Version difference data

*** Block opens ***

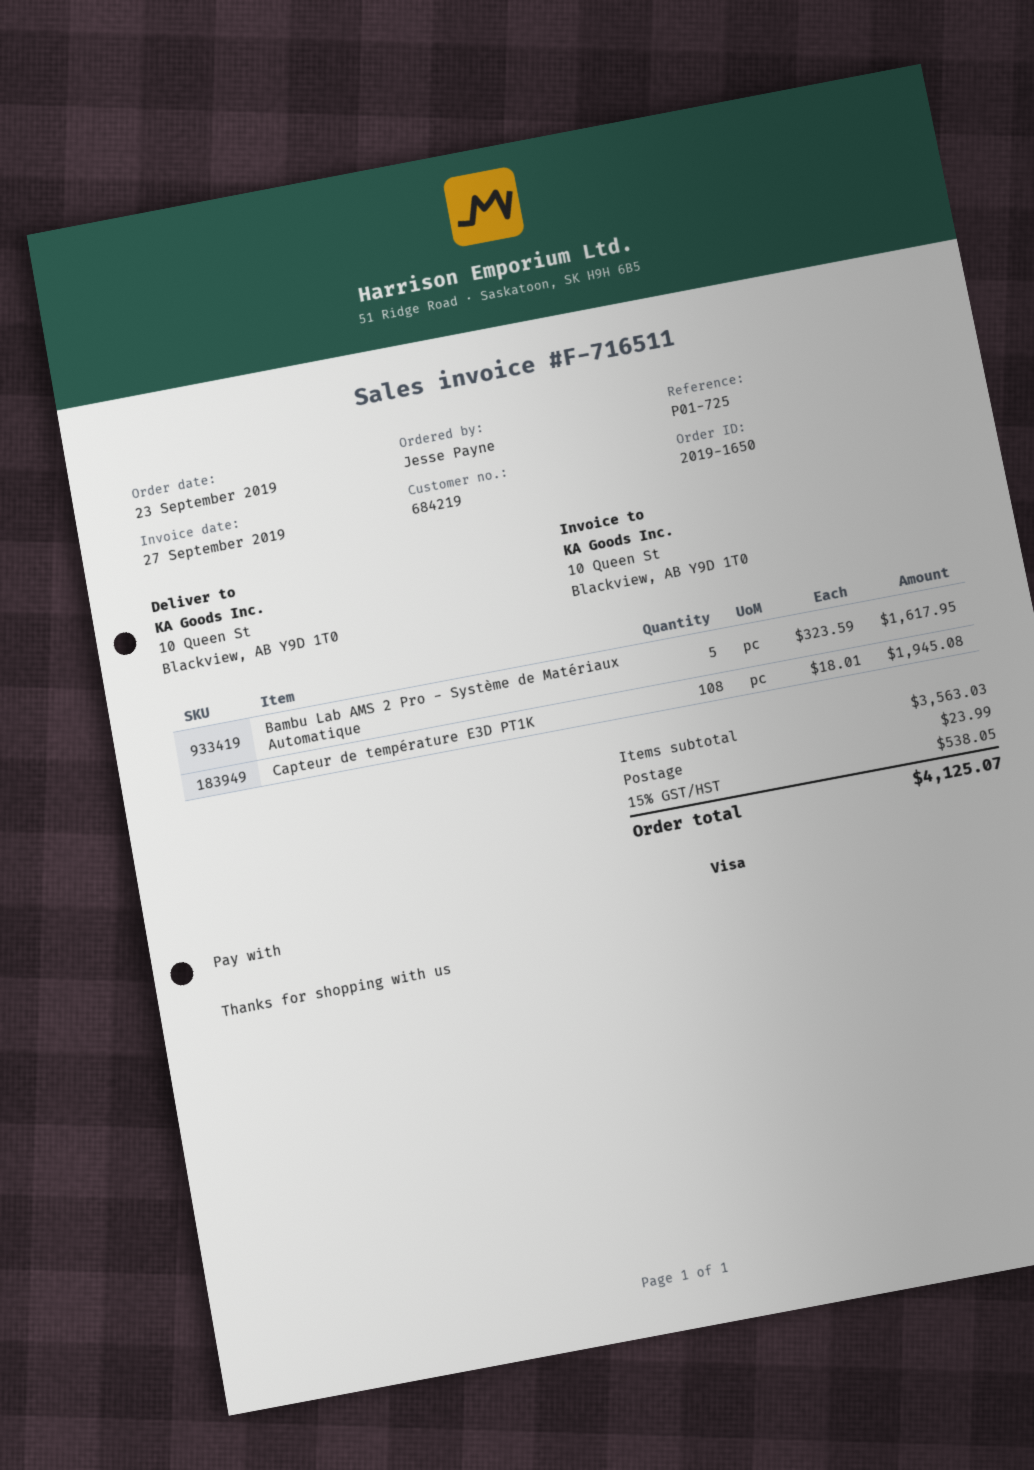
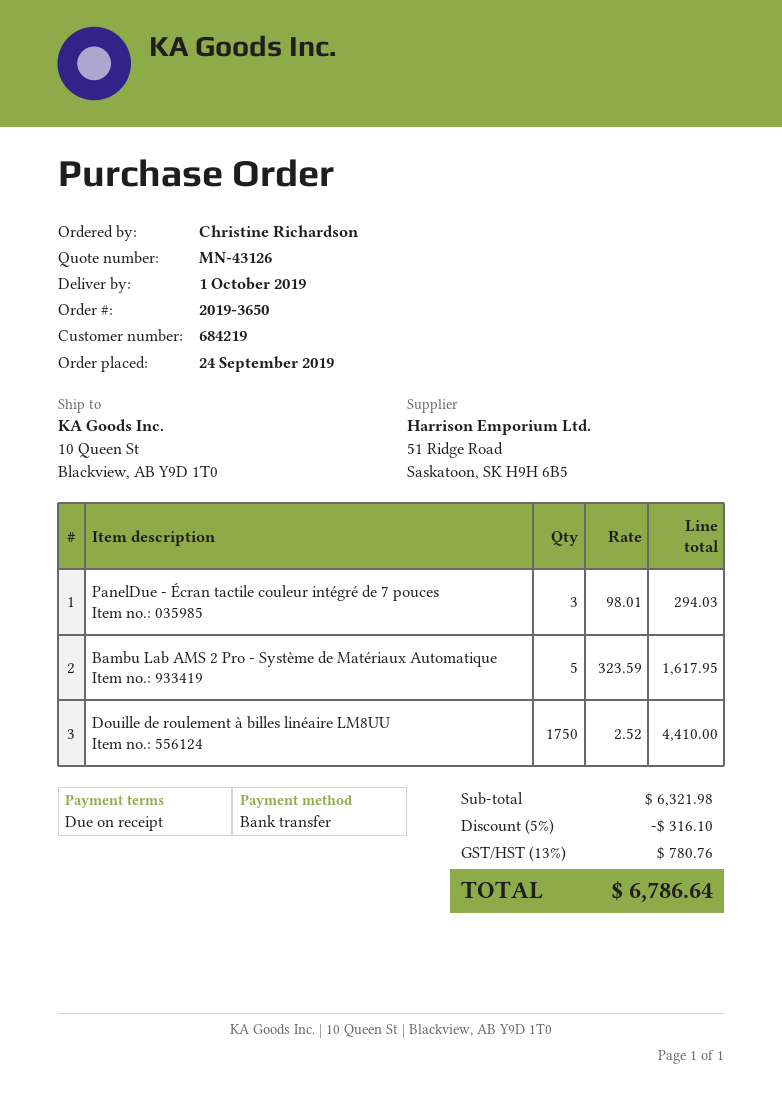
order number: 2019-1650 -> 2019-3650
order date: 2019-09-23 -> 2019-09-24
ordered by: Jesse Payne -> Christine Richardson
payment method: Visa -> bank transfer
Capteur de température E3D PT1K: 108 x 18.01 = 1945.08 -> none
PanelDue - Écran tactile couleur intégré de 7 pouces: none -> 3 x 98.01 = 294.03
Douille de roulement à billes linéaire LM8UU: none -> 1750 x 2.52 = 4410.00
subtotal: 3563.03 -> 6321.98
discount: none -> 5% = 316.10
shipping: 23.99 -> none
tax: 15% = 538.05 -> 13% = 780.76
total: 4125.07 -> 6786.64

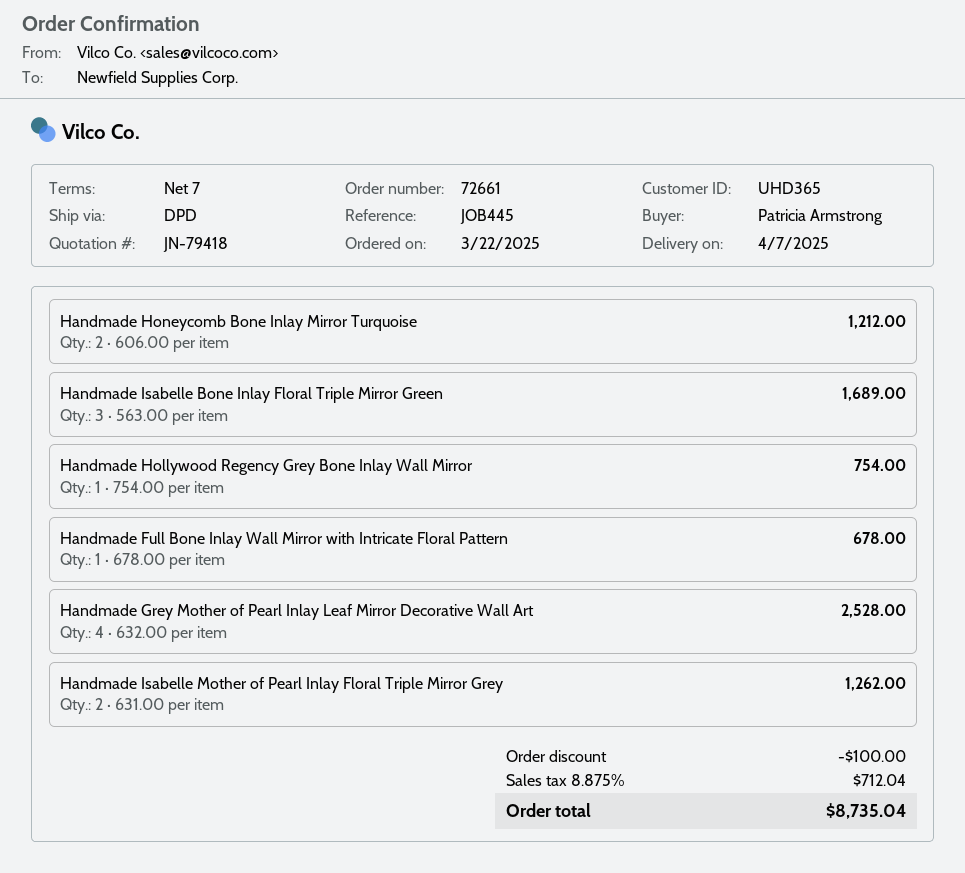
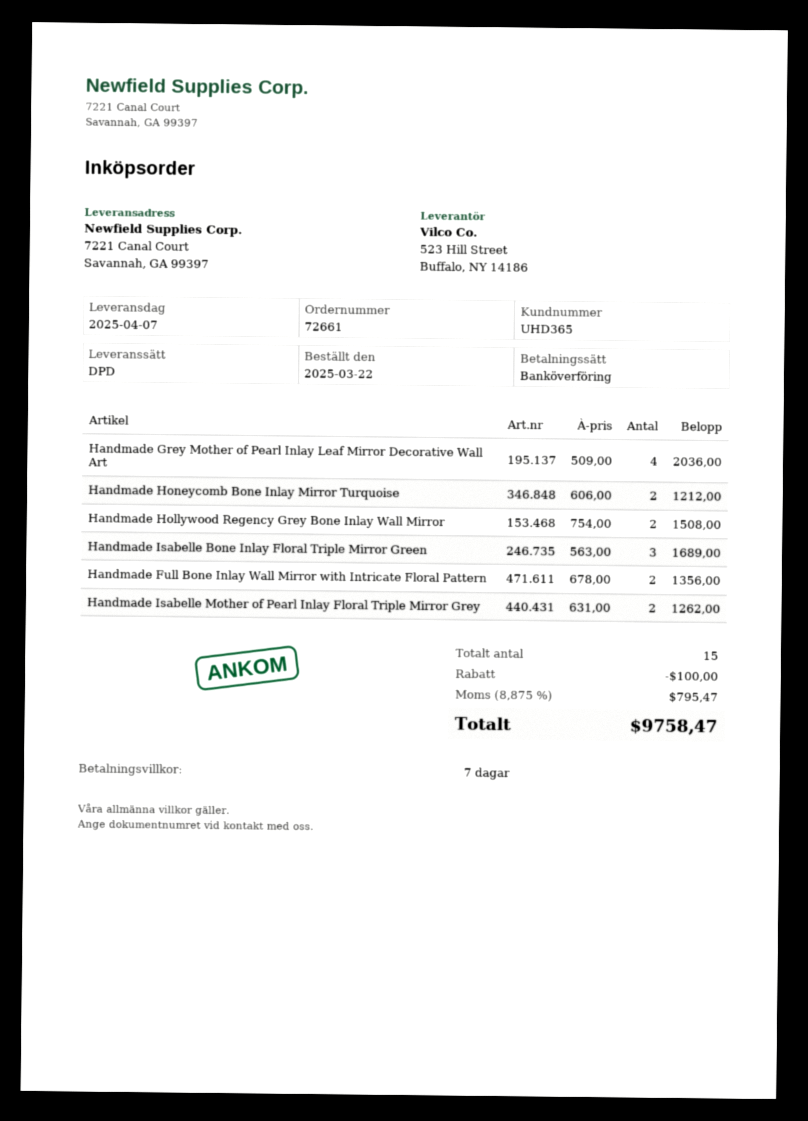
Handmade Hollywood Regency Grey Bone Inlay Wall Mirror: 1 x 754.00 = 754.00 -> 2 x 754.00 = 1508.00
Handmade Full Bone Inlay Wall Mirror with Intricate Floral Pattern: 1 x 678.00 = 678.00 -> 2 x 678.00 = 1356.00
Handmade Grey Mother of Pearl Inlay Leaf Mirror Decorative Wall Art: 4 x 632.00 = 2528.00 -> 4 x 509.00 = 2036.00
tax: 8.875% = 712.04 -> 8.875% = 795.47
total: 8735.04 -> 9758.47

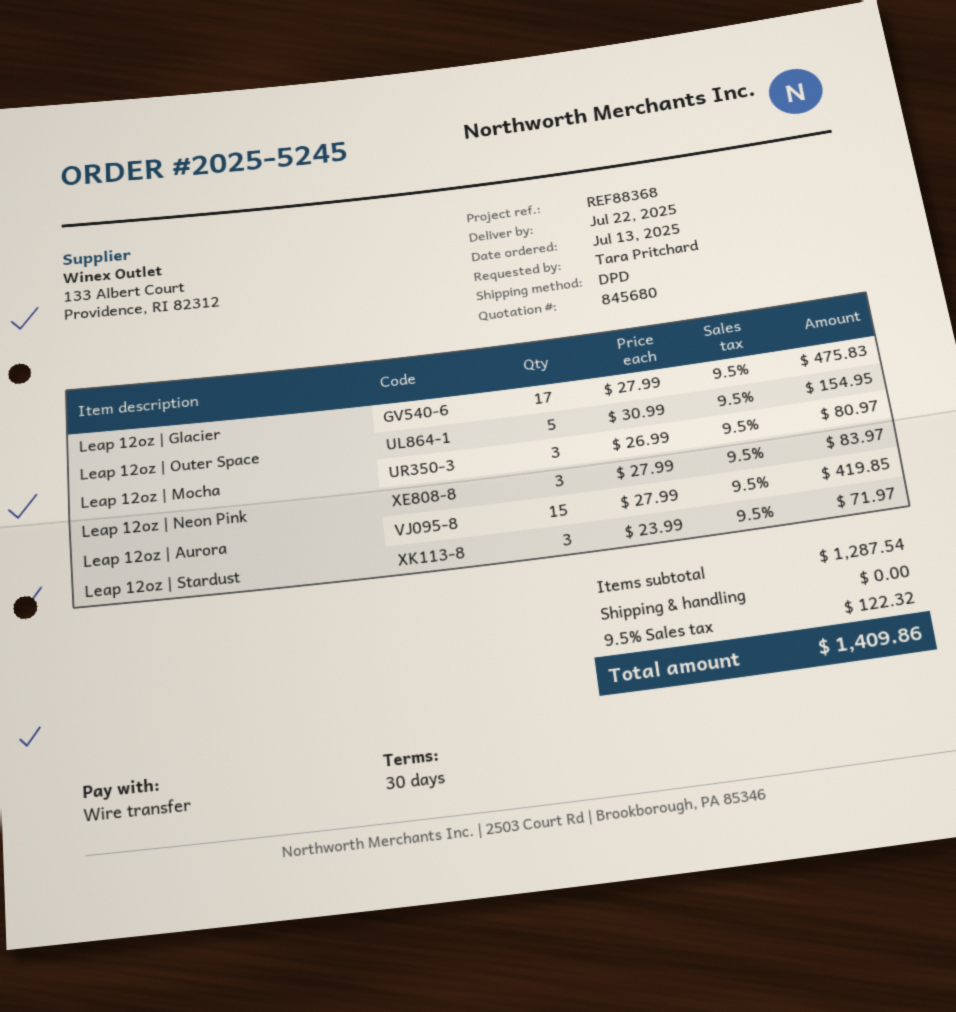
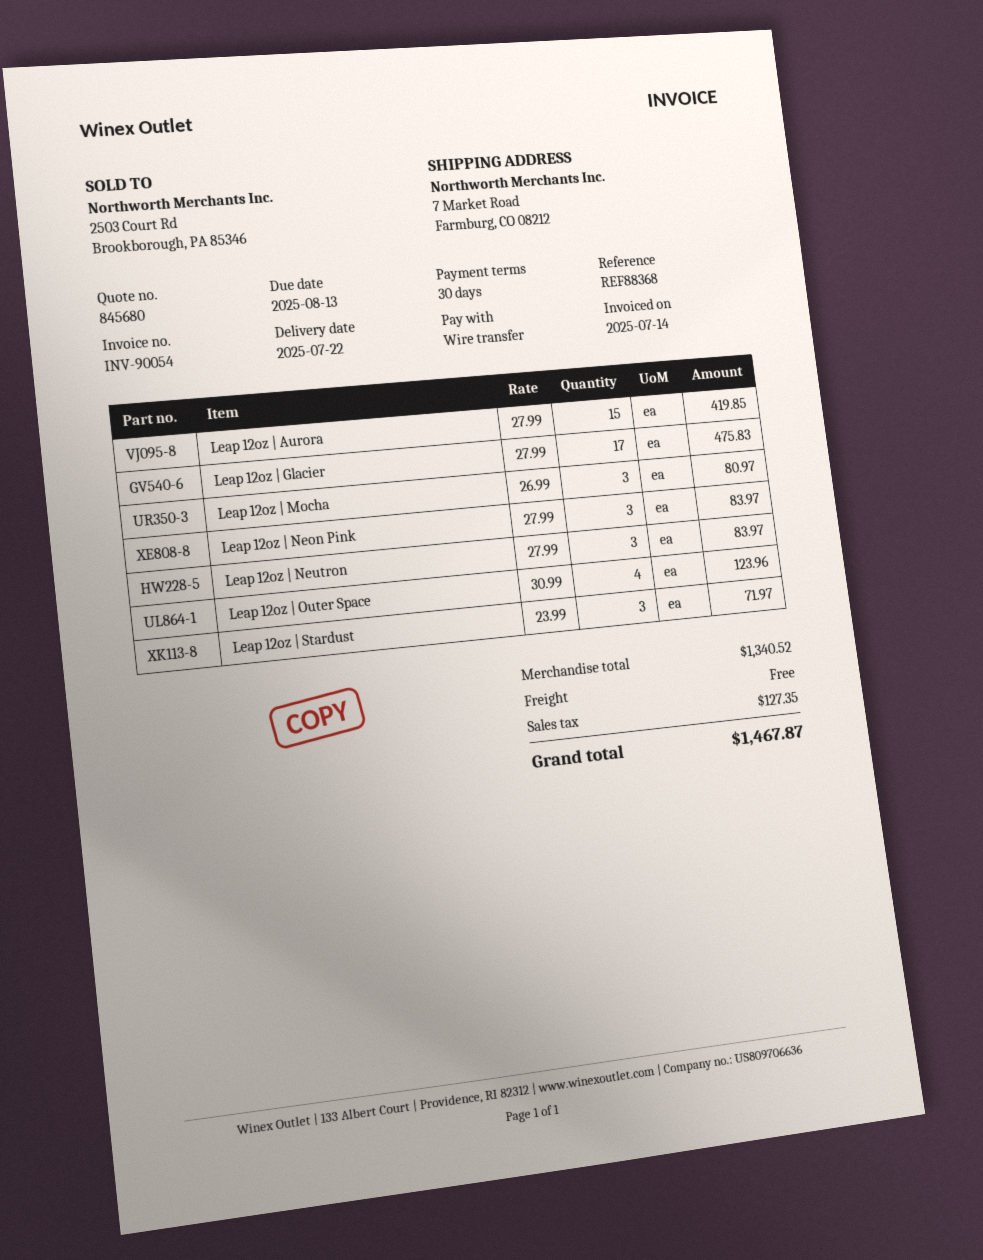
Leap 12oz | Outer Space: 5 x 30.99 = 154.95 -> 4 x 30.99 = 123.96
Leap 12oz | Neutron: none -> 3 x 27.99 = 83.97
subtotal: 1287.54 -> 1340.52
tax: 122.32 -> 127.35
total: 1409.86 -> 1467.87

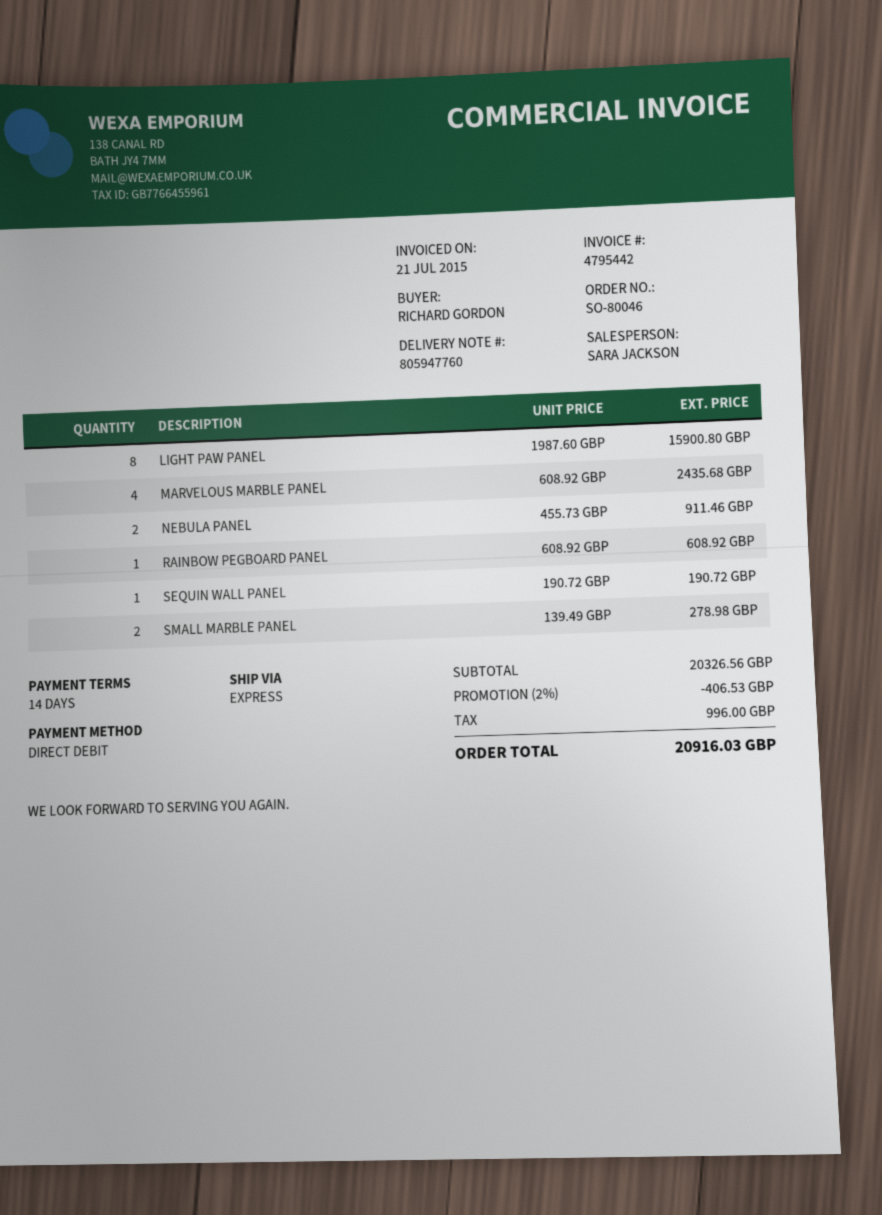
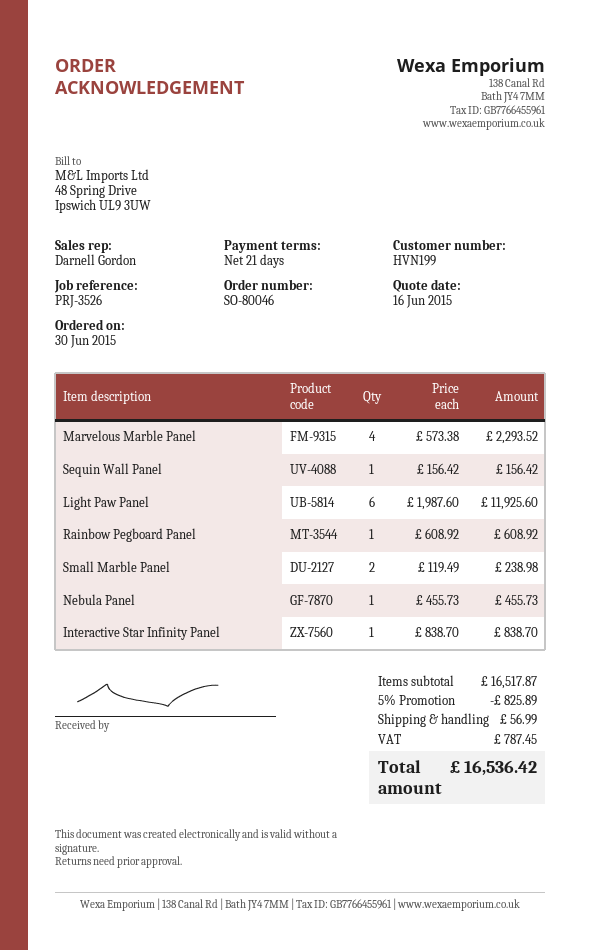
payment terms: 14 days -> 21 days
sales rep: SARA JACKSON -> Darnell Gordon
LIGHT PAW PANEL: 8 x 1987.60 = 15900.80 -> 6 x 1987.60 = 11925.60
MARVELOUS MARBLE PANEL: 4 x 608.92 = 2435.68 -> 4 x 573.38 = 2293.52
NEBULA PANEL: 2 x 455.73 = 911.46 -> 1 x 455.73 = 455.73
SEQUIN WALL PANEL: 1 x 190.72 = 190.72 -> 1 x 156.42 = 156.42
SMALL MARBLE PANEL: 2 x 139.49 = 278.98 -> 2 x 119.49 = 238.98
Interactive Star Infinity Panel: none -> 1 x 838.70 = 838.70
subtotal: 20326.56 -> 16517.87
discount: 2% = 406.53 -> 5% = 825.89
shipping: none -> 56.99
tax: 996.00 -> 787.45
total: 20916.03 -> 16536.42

*** Block closes ***

**Exercise details**. Copy out the lines above with "MARBLE" in them.

**Task solution**.
MARVELOUS MARBLE PANEL: 4 x 608.92 = 2435.68 -> 4 x 573.38 = 2293.52
SMALL MARBLE PANEL: 2 x 139.49 = 278.98 -> 2 x 119.49 = 238.98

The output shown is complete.